The AFP mentioned on Tuesday how it has used the laws passed in December 2018 to decrypt messages which were circulated within an app that had been used in a sting. Known as AN0M, the app was put out into circulation by a known criminal and then picked up by various others in the loop.
AFP commissioner Reece Kershaw said the AFP had helped to decrypt and read encrypted communication that was sent over AN0M in real time as part of the operation.
The FBI made its side of the operation known on Wednesday Australian time, saying 300 arrests had been made in Europe, Oceania and the US in an operation that was based in San Diego, California.
"For the first time, the FBI operated its own encrypted device company, called AN0M, which was promoted by criminal groups worldwide," an agency release said.

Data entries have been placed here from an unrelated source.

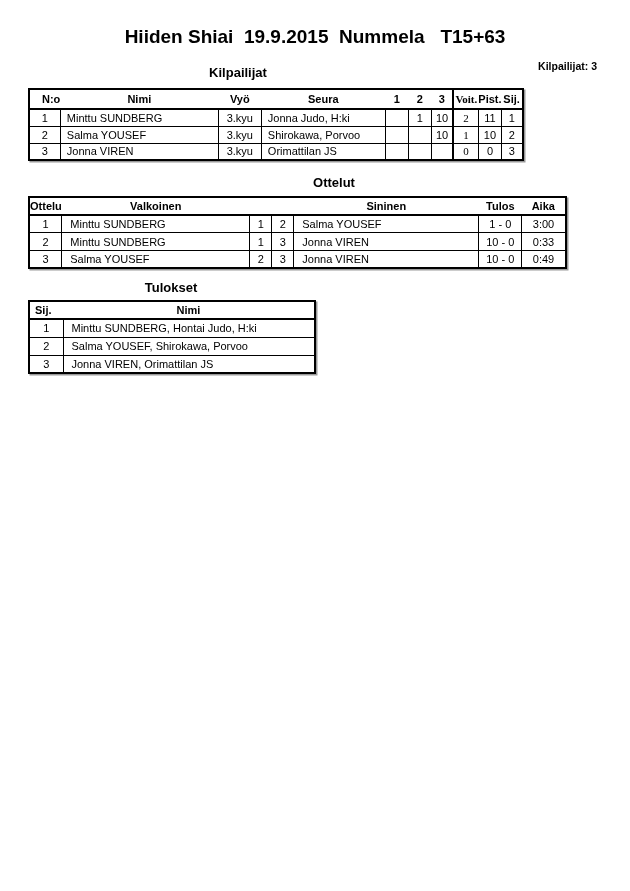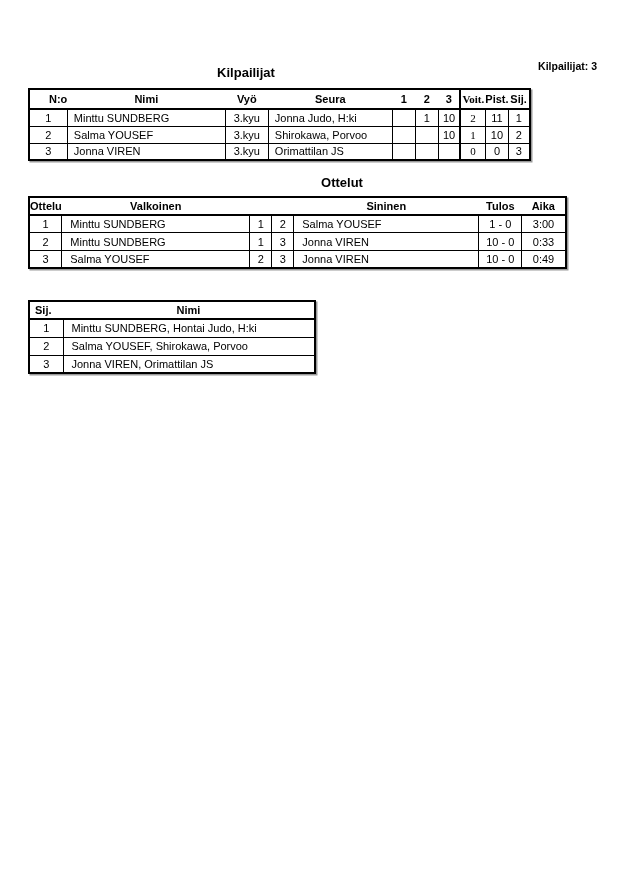--- a/index.html
+++ b/index.html
@@ -63,6 +63,7 @@
 
 <div class="page">
 
+  <div class="doc-title">Hiiden Shiai  19.9.2015  Nummela   T15+63</div>
   <div class="competitor-count">Kilpailijat: 3</div>
 
   <div class="section-heading h-kilpailijat">Kilpailijat</div>

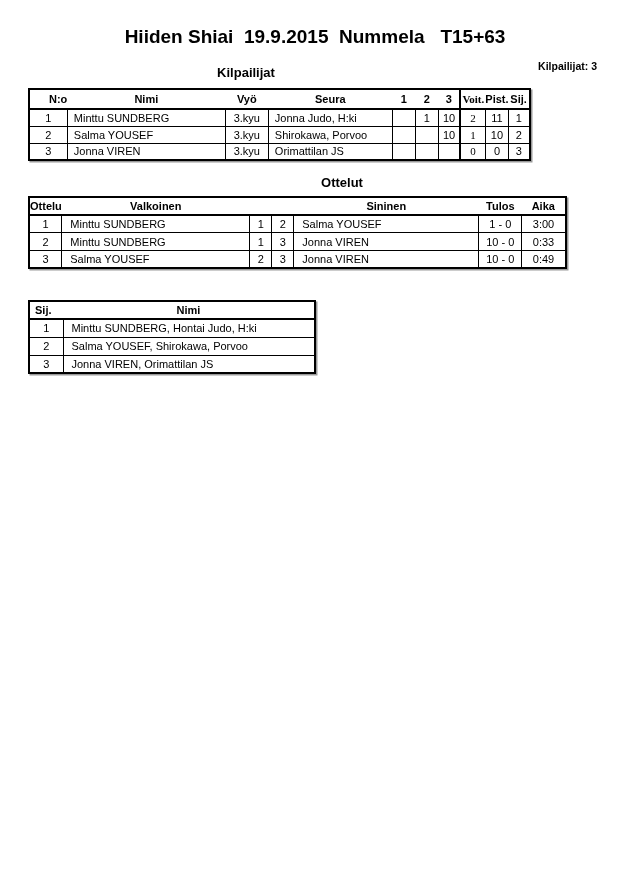--- a/index.html
+++ b/index.html
@@ -18,7 +18,7 @@
     text-align:right; font-size:10.5px; font-weight:bold;
   }
   .section-heading {
-    position:absolute; font-size:13px; font-weight:bold; text-align:center;margin-left:8px;
+    position:absolute; font-size:13px; font-weight:bold; text-align:center;
   }
   .h-kilpailijat { top:65px;  left:0; width:476px; }
   .h-ottelut     { top:175px; left:0; width:590px;padding-left:39px; }

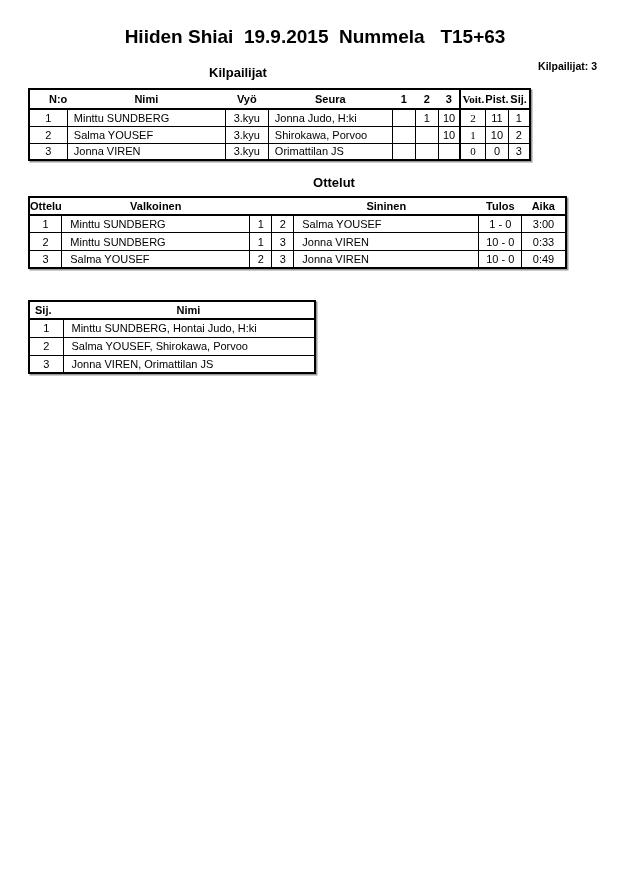--- a/index.html
+++ b/index.html
@@ -43,7 +43,7 @@
   .thick-l { border-left:2px solid #000 !important;font-family:Liberation Serif, serif; }
   .l  { text-align:left; padding-left:6px; }
   .l8 { text-align:left; padding-left:8px; }
-  th.flush { text-align:center; padding-left:19px; }
+  th.flush { text-align:center; padding-left:12px; }
   th.pad4  { text-align:left; padding-left:5px; }
 
   #t1 { left:28px; top:88px; }

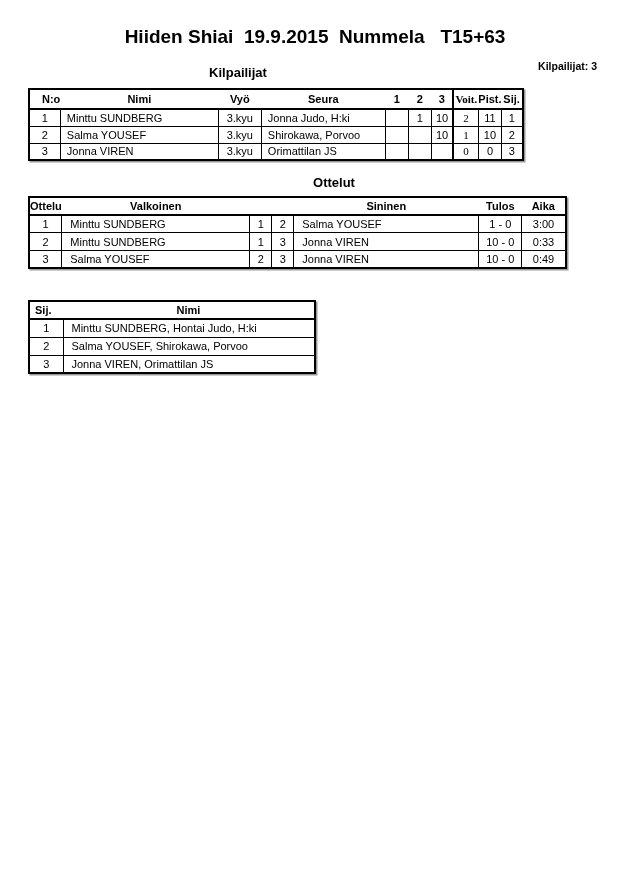--- a/index.html
+++ b/index.html
@@ -187,6 +187,7 @@
     </tbody>
   </table>
 
+  <div class="section-heading h-tulokset">Tulokset</div>
   <table id="t3">
     <colgroup>
       <col style="width:34px">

"These criminals sold more than 12,000 AN0M encrypted devices and services to more than 300 criminal syndicates operating in more than 100 countries, including Italian organised crime, Outlaw Motorcycle Gangs, and various international drug trafficking organizations, according to court records.
It looks like the encrypted messages were being decrypted by a bot, sent to an app controlled by the FBI and re-encrypted using a key controlled by the FBI.
The AFP has been pushing since December last year — when one new law seeking expanded powers for itself was introduced into Parliament — to get legislation passed to give effect to the bill.
But the question now arises, if the AFP was able to bust a gang as big as the one mentioned on Tuesday, why it does need any more powers to fight the use of encrypted communications by criminals?
Prime Minister Scott Morrison, who rather surprisingly fronted a news conference on Tuesday to boast about the AFP's achievement — neither Kevin Rudd nor Malcolm Turnbull have fronted similar press conferences in the past when they were in office — ducked a questioner who asked whether the AFP had been involved in the encryption-cracking side of things only because they had laws permitting them to do so, or whether they had done so because of their technical prowess.
Instead, Morrison pointed to the Surveillance Legislation Amendment (Identify and Disrupt) Bill 2020 and the Telecommunications Legislation Amendment (International Production Orders) Bill 2020 (IPO Bill) as pending legislation that would give the AFP " powers to do their job".
Neither bill has full support from either side of politics.